There are a lot of things that could have been better in FLE if they had wanted to spend the money, but it's clear that they didn't want to spend the money. Duplicating Mermaid was a cheap way to get a new ride into FLE.
 

Lee

Adventurer
I was surprised that TDO okayed putting Mermaid into FLE. DCA's Mermaid isn't all that popular, at least based on wait times as the ride is often a walk-on while RSR continues to boast huge wait times . . . just to get a FastPass.

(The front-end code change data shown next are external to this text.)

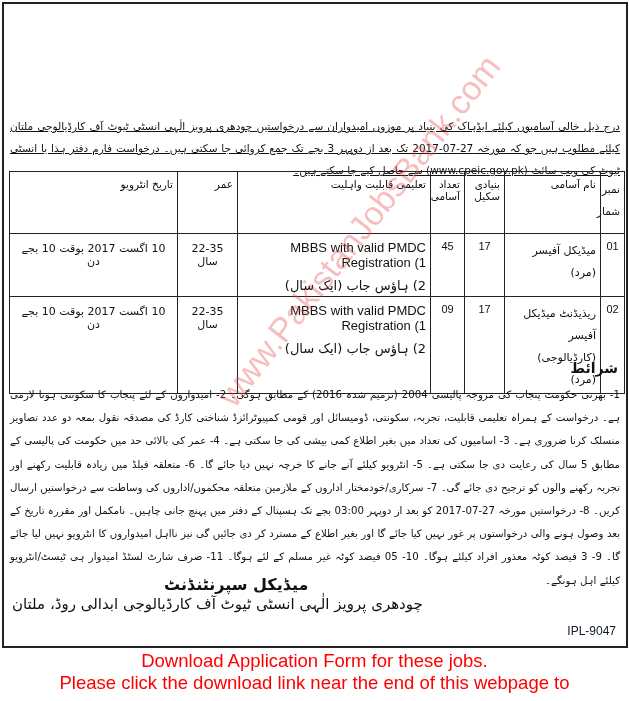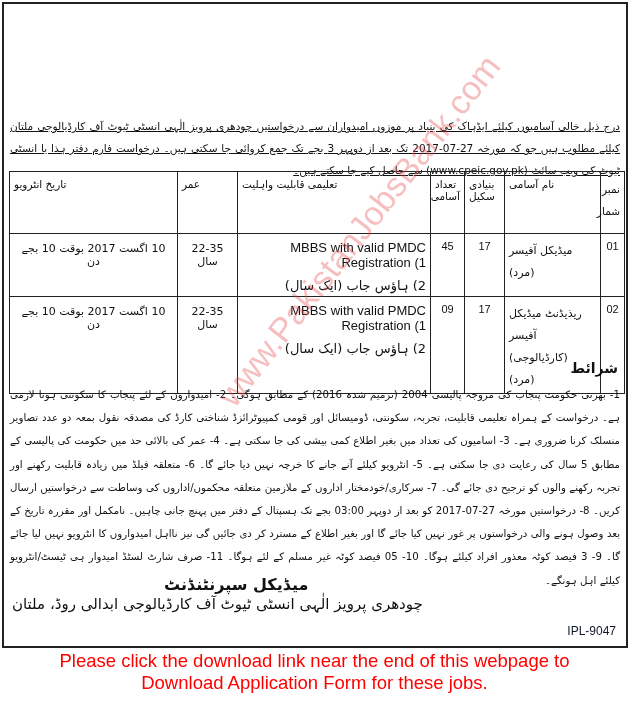"تاریخ انٹرویو" .cell-center { text-align: left -> right }
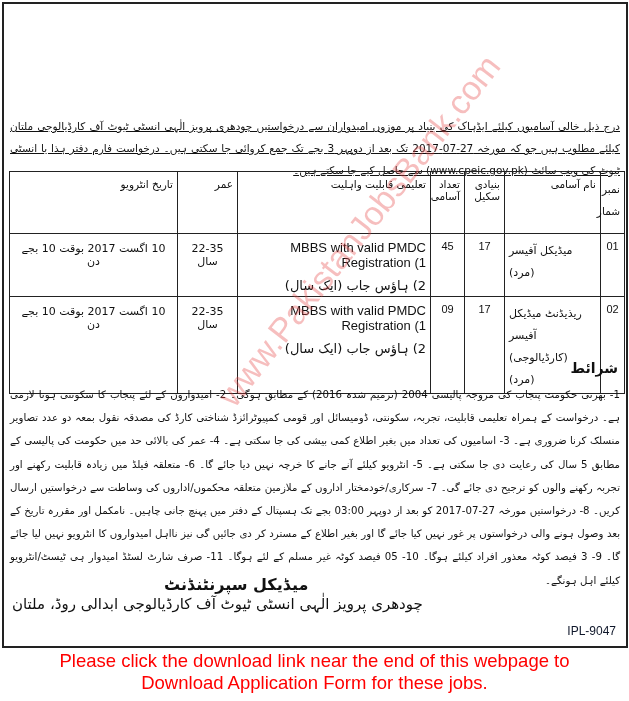"نمبر شمار" .cell-ur { text-align: left -> right }
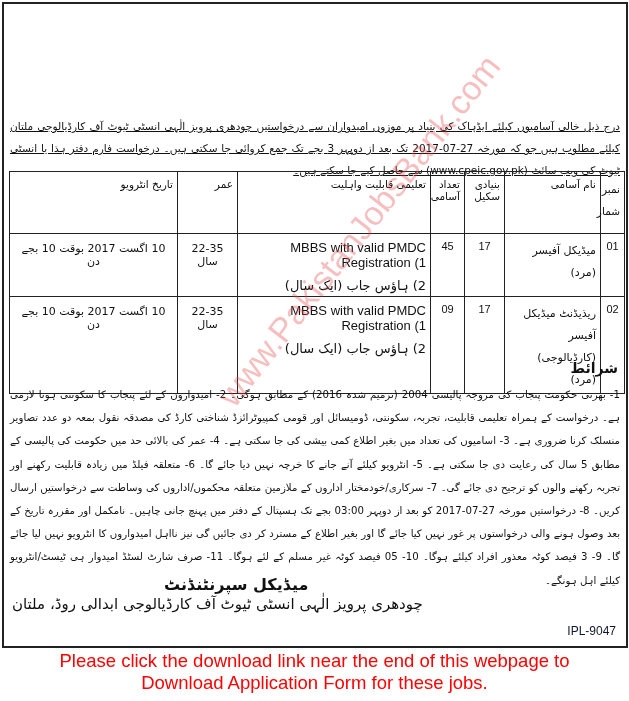"Please click the download link" div { order: before "Download Application Form for these" -> after "Download Application Form for these" }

Plus, they made a lot of changes to the ride in the first year, such as Ariel's hairdo, the animated screen parts. At the time the company line was, "Making the ride even better!". Well, when was the last time a new ride had immediate major changes made like that in the first year? They must have had, (and probably continue to have), poor feedback from guests.

I think that the budget just wasn't there. They use screens, a lot of plastic fish (some of them just mould duplicates painted differently and put in different scenes), plus there is a lot of "dead space" with not much going on. Something about the ride feels cramped.

I figured TDO would have made their own custom version. How hard is it to hire an architect to build a two times larger showbuilding to accommodate bigger/more scenes, and to find the $ to put in some details?

It will be interesting to see if MK's Mermaid wait times stay up, or if they peter off. The biggest reason to go on the ride seems to be the queue, and a couple of good animatronics, but there isn't that feeling of a magical experience on the ride.
The two rides were designed/conceptualized together several (eight-ish) years ago, and shared development costs (many millions).
There was no way to not build the MK one after the DCA one opened. Same with the one going into Shanghai. I expect the ride system and animated figures were built concurrently with the first two.